Il Dipartimento di Stato sta valutando la possibilità di richiedere ad alcuni richiedenti la carta verde di consegnare migliaia di dollari nell’ultima offerta dell’amministrazione Trump per garantire che i nuovi arrivati negli Stati Uniti possano mantenersi.
Alcuni funzionari hanno proposto di richiedere agli aspiranti residenti permanenti legali di presentare una cauzione di 100.000 dollari se fanno domanda presso un consolato americano all’estero, ha riferito giovedì il Wall Street Journal.
Altri hanno affermato che il deposito potrebbe variare a seconda dei singoli casi.
I titolari della carta verde verrebbero probabilmente rimborsati una volta diventati cittadini statunitensi, un processo che richiede almeno cinque anni.
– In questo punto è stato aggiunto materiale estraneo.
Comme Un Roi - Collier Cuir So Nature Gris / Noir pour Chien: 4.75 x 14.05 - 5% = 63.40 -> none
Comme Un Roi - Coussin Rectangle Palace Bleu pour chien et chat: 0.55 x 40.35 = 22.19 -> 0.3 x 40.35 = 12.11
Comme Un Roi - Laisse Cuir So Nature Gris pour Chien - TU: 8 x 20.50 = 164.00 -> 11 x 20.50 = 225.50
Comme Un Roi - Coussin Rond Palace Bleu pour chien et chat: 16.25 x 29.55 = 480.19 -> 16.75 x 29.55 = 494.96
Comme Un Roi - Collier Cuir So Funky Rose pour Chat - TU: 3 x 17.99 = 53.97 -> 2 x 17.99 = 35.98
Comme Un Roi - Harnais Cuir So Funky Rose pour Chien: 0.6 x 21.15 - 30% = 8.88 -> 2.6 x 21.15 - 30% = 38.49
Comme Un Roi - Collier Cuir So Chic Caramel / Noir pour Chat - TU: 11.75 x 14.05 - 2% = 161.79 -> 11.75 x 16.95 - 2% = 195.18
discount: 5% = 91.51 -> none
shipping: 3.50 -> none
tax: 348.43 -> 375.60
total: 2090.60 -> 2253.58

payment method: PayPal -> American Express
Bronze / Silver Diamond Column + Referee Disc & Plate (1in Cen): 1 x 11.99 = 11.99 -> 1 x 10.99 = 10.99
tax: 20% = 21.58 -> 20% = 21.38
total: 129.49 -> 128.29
“Il presidente Trump ha chiarito che coloro che desiderano immigrare negli Stati Uniti devono essere finanziariamente autosufficienti”, ha detto al Journal il portavoce del Dipartimento di Stato Tommy Pigott, confermando che l’amministrazione sta esplorando modi secondo la legge esistente per richiedere la cauzione, che potrebbe anche essere spedita dai parenti di chi richiede la carta verde.
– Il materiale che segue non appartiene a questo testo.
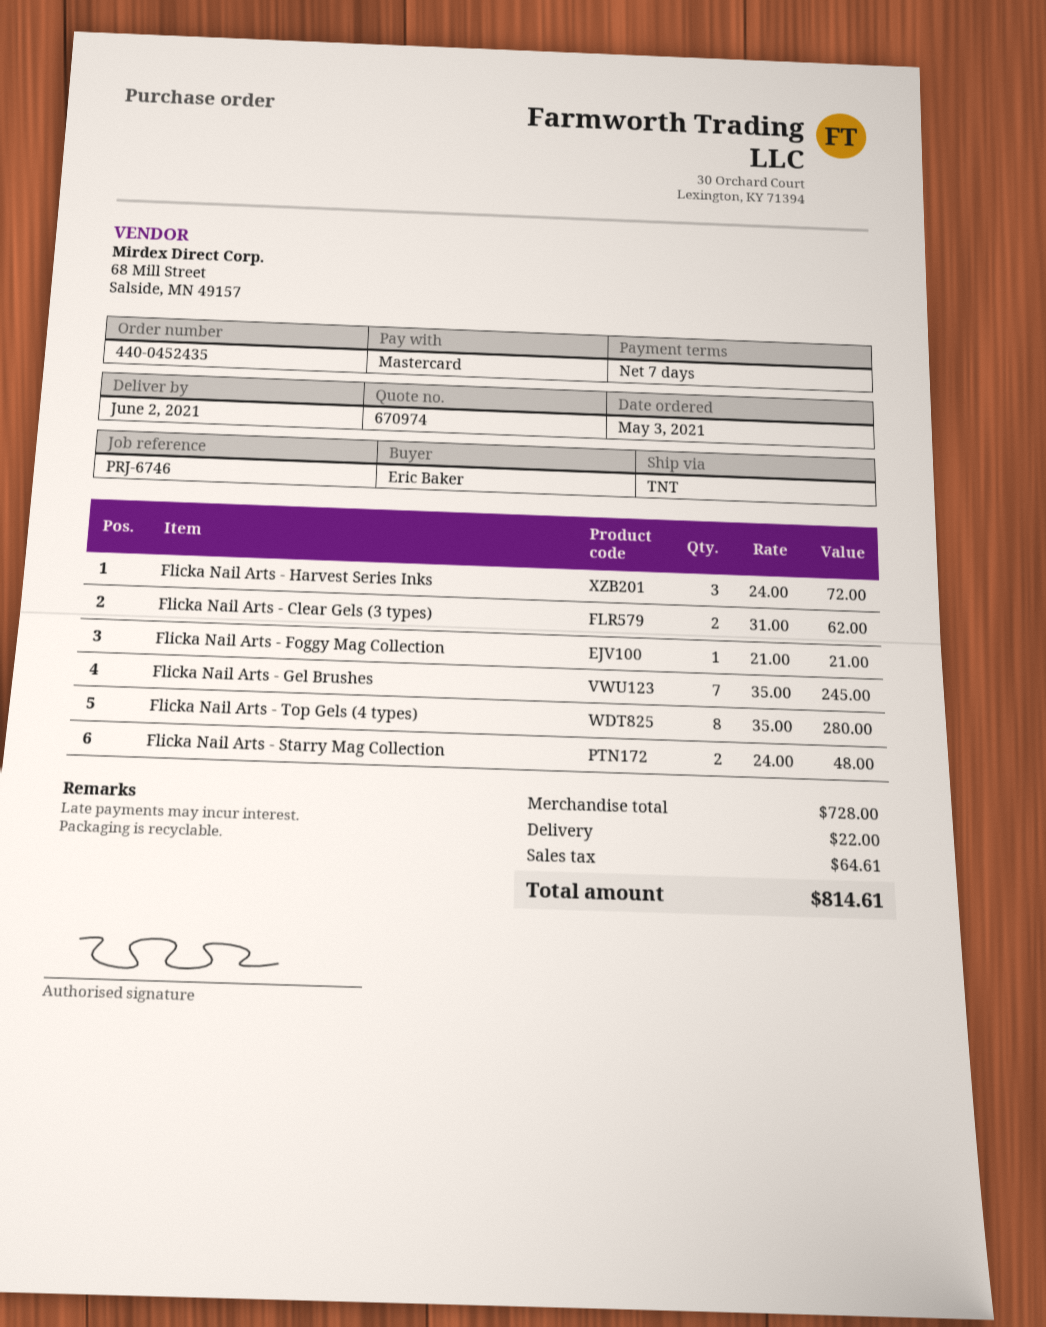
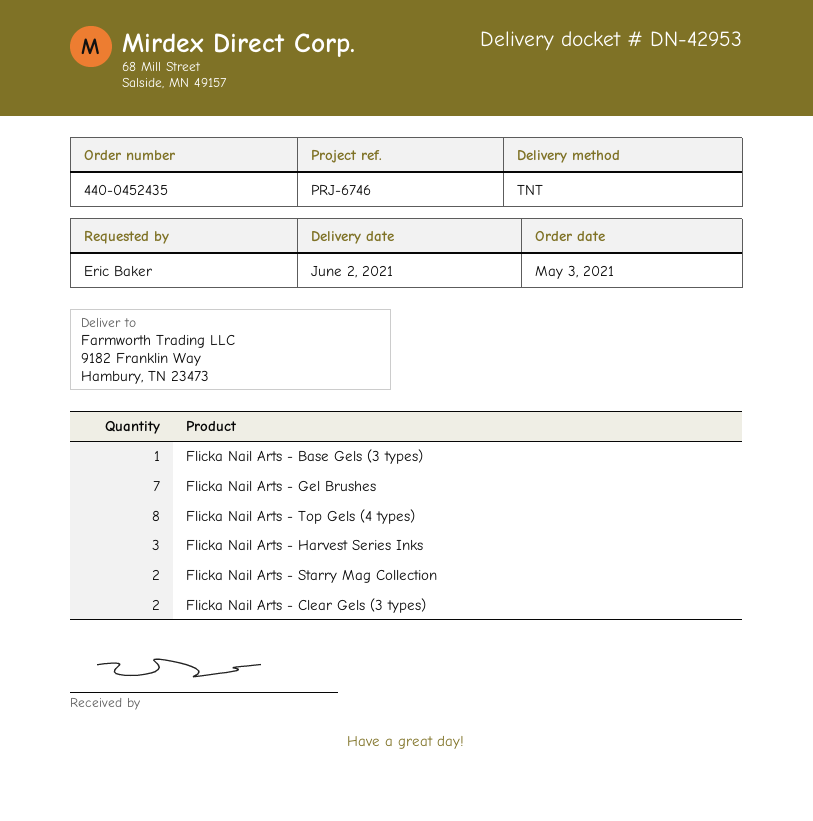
Flicka Nail Arts - Foggy Mag Collection: 1 -> none
Flicka Nail Arts - Base Gels (3 types): none -> 1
Il rapporto è emerso poche ore dopo l’amministrazione Trump ha rilanciato la cosiddetta regola della “carica pubblica”.che potrebbe negare le carte verdi agli immigrati che utilizzano benefici pubblici come buoni pasto, Medicaid e buoni alloggio.
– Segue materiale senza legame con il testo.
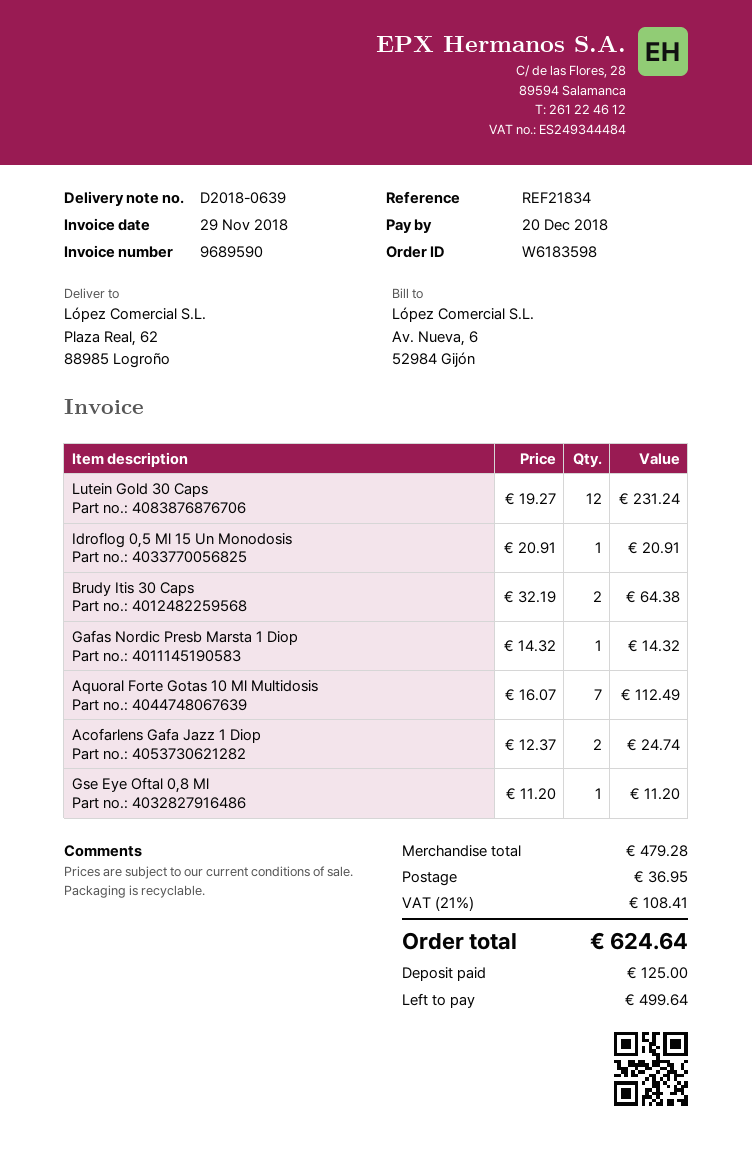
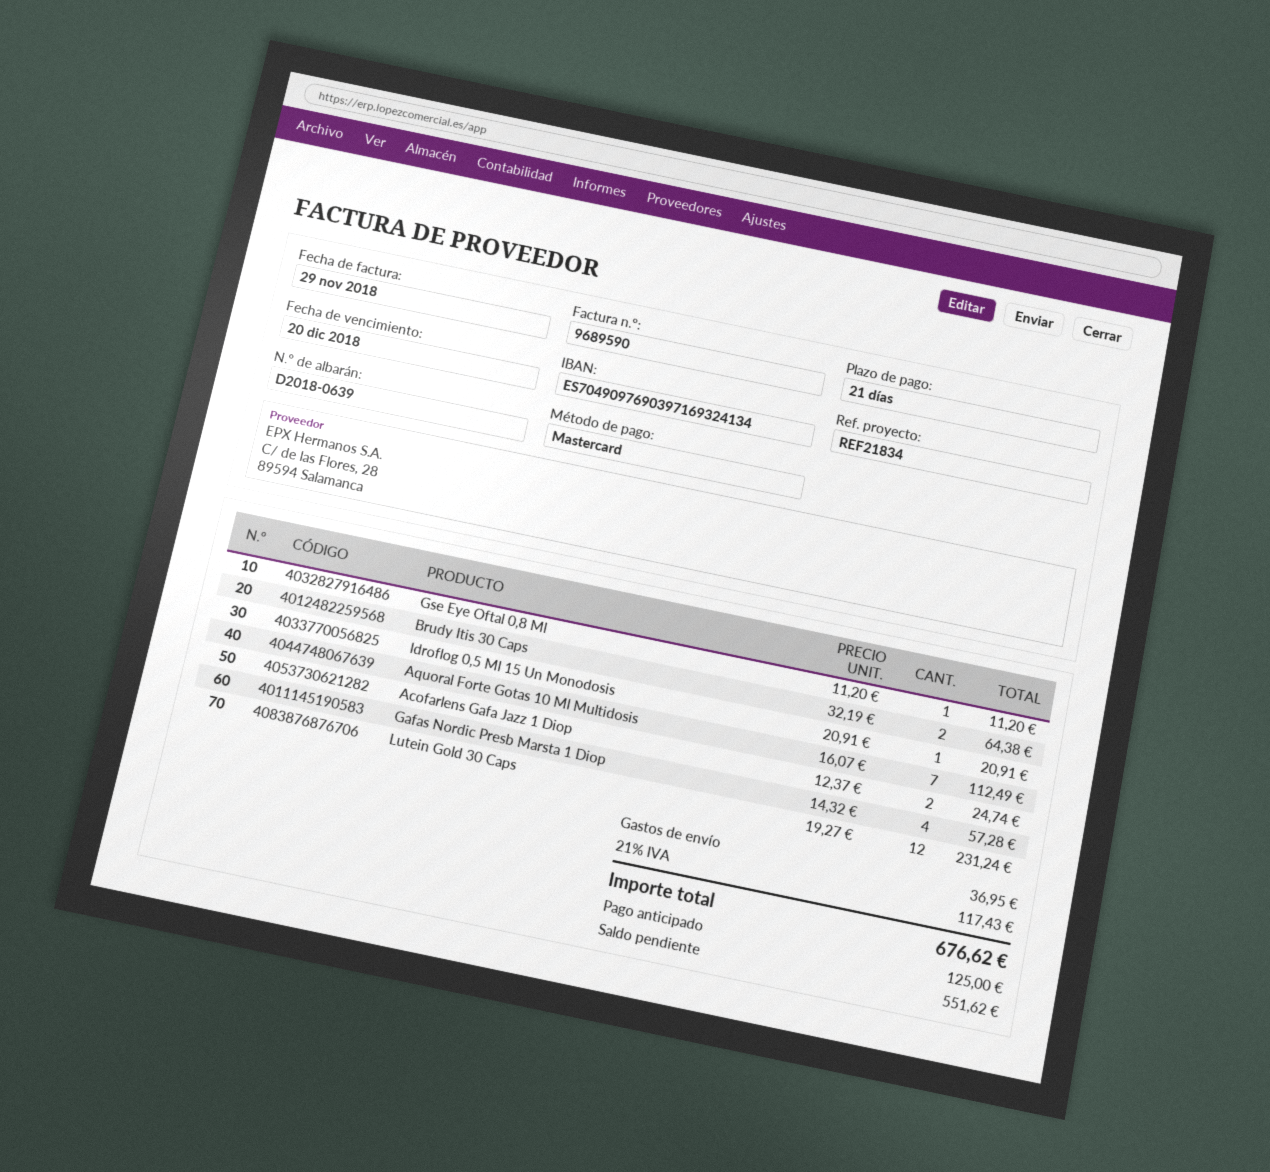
Gafas Nordic Presb Marsta 1 Diop: 1 x 14.32 = 14.32 -> 4 x 14.32 = 57.28
tax: 21% = 108.41 -> 21% = 117.43
total: 624.64 -> 676.62
balance: 499.64 -> 551.62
Secondo la regola, i richiedenti della carta verde devono dimostrare che non saranno oneri a carico dei contribuenti o “oneri pubblici”.
“Stiamo riaffermando il requisito dell’autosufficienza, della protezione delle risorse pubbliche e della fine delle politiche che incoraggiavano la dipendenza dai contribuenti americani che lavorano duro”, ha affermato giovedì mattina il Dipartimento per la sicurezza interna in un post su X.
La regola della tariffa pubblica è stata implementata per la prima volta nel febbraio 2020, durante il primo mandato di Trump, ma è stata abrogata dall’ex presidente Joe Biden.